What was so great about windows 95

I remember when Windows 95 first came out it was a huge deal and people were lined up before the store opened to buy a copy. What was the big deal with it? I don’t remember much from that time.

Mainly that it wasn’t Windows 3.1, which was basically a DOS shell wrapped in GUI of sorts and that Win 95 had better memory management (vs 3.1)

See Windows 3.1x vs. Windows 95

Here’s more
Windows 95

It had very good marketing. At the time, I felt that was the only thing MS did better than IBM (OS/2).
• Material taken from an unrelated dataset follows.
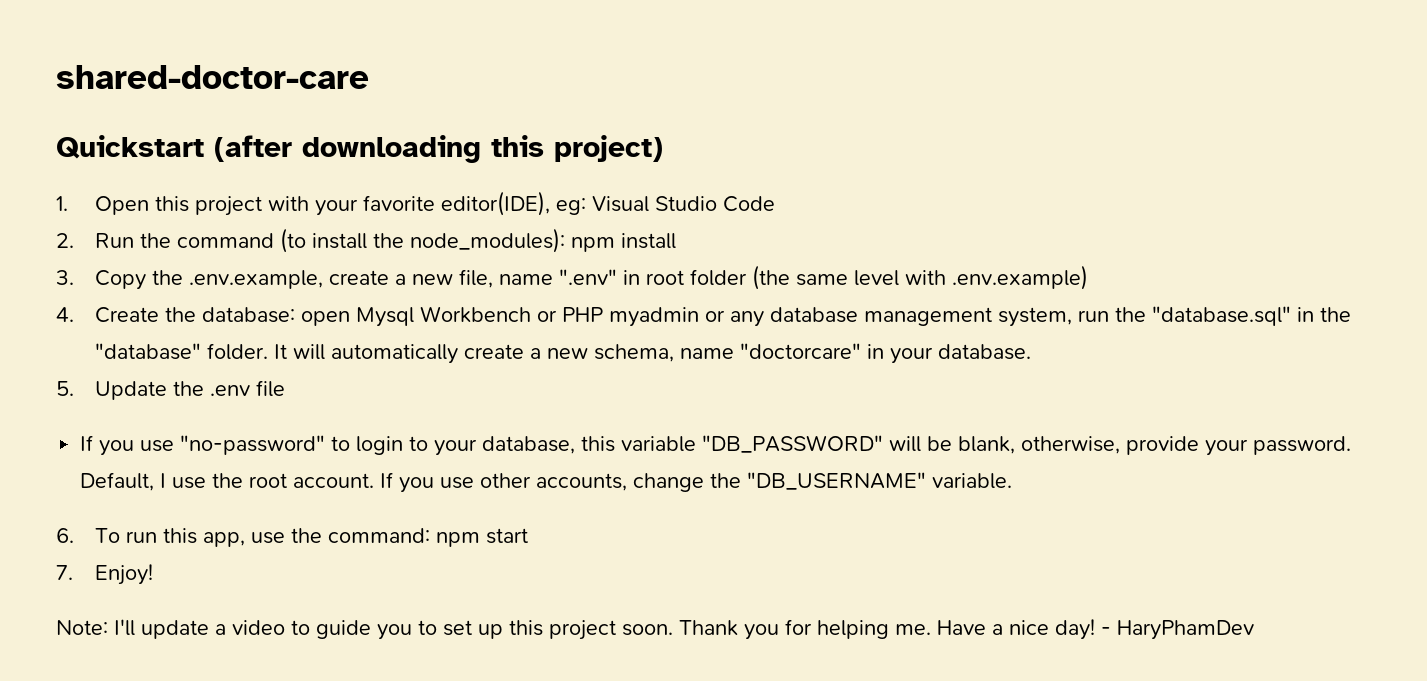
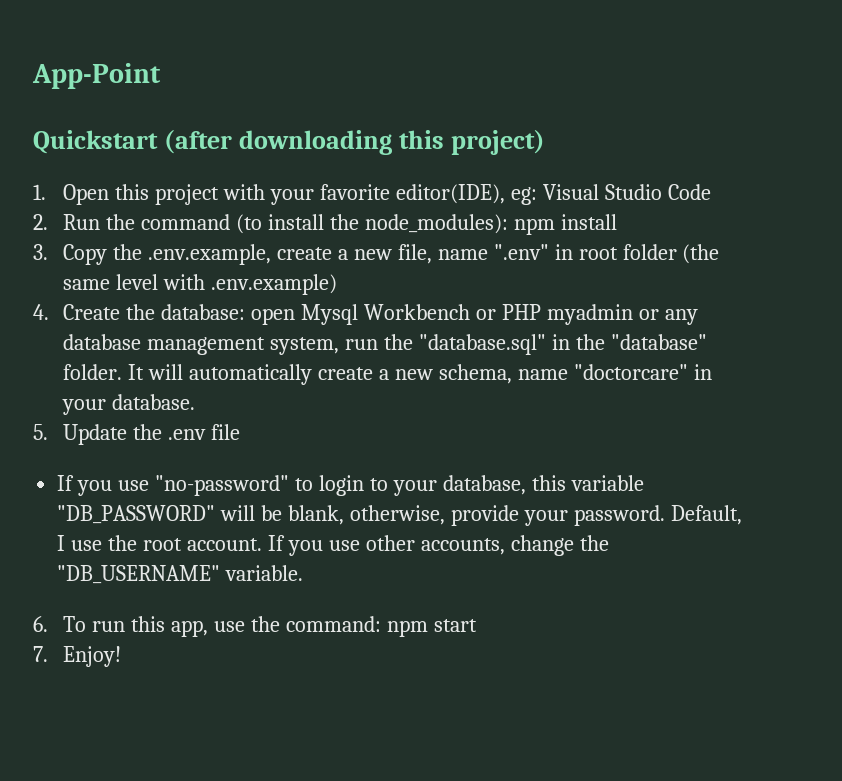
[56,65,369,89] shared-doctor-care -> [32,63,161,89] App-Point
[56,619,1254,640] // Note: I'll update a video to guide you to set up this project soon. Thank you for helping me. Have a nice day! - HaryPhamDev -> (122, 656) none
Amen! OS/2 was a real OS. Fully integrated Java, and has always run Win/DOS executables better than Win/DOS, with a better filesystem, not to mention more stable. The list goes on. It’s a shame that IBM could never market it; the world would be much better off running OS/2 than Windows, IMO.

It was also the first time Microsoft tried their hand at something approaching real multitasking. IIRC, the closest they had come was support of TSR (Terminate and Stay Resident), which means a program would terminate and leave a stub program which could be used to call up the main program again.

Actually, Windows 3.1 had some kind of multitasking. It wasn’t pre-emptive IIRC, but I think it was better than the TSR technology. Inferior to Win95 still, of course.

Windows 95 had a good Solitaire.

OS/2’s problem was when it first came out it was too far in advance of the capabilities of the average computer. Consequently it ran like a dog. I know, I tried it. I worked on an IBM computer that IBM itself had supplied to show off OS/2. It was a gorgous machine (for the time), but OS/2 still choked it. Especially when compared to Win 3.0, which was also installed. Guess which got used.

OS/2 never recovered from that setback in most people’s minds.

You could finally use a joystick. You didn’t have to worry about freeing up memory under the 640K.

I know it’s fashionable to hate Windows, but it was a HUGE improvement over DOS and 3.11.

Windows 95 introduced the taskbar (the strip usually at the bottom of the screen), which most desktop environments subsequently copied. It seems obvious now, but at the time it was new.

Good point, usram. That taskbar is the reason I’m using icewm under Linux. It’s just a convenient place to know where your windows are, but icewm’s the only lightweight window manager to incorporate it. The taskbar is probably the best UI idea to come from Microsoft.

(pause) (blink) Ten years ago I was working with an 80 MB hard drive. (blink) (blink blink)

Yes, the taskbar was what the layperson–read, me–noticed. I was completely bewildered the first time I saw it.

Wow, good point. What an incredible pain the nuts that could be. Almost forgot about that crap.

It didn’t introduce it to Amiga users. :slight_smile: Even now I see a lot of the old Amiga guys running XP with their taskbar moved to the top of the screen.

Old habits and all.

The Amiga UI had an area at the edge of the screen that showed you which programs were running, and allowed you to click on the programs in order to switch to them? That is news to me.

<em look down front of shirt>

ahem…and old amiga grrls …

drives mrAru nuts <evil grin>

That marketing campaign was so good and so convincing that Mr Cazzle informs me they had customers who didn’t even own a computer lined up to buy Windows 95. They weren’t sure what it was, just that they had to have it. Now, I don’t know if Mr Cazzle is exaggerating (and he’s not here right now to ask), but given my memories of how dominating that advertising was, it wouldn’t surprise me at all.

It was a happy day for me. For a long time, I’d been doing my utmost to convince my parents that a 40MG and and 80MG drive simply weren’t big enough any more (thank you Mr Computer Shop Guy circa 1991 who said “You’ll never fill this drive!”… my Dad never forgot that comment and took it as his motto). When I was able to drag them into a store and show them that Windows 95 said on the box “Minimum disk space: 120MG”, I finally got through to them that WE NEEDED A NEW HARDDRIVE!

It’s a little sad that my l337 memory management skillz became obsolete with one install. No more twiddling with the autoexec.bat and config.sys. No more working out how to free up a massive 157 megs of hard disk space so I could copy Privateer over and not have to waste memory on CD drivers. Ahh, those were the days… :frowning:

You’re kidding, right?

The Win95 intro stands out as The Day We Finally Killed MS-DOS!!

Isn’t that reason enough to cheer?

The programming model was the real triumph of Win32 – a real 32-bit model that would scale to the machines we have today – very large memory spaces running on fast processors. In that sense, Win32 (Win95) was a very big deal for Intel machines.

Parts of Win95 were still mired in Win16 land, but the OS finally graduated to lucious gooey 32-bitness with Win95. This was a real triumph for MS.

(yes, I know that xNix and others did this first; but Microsoft did a damned good job of herding the installed base of Win16 towards a new standard. Credit where credit is due.)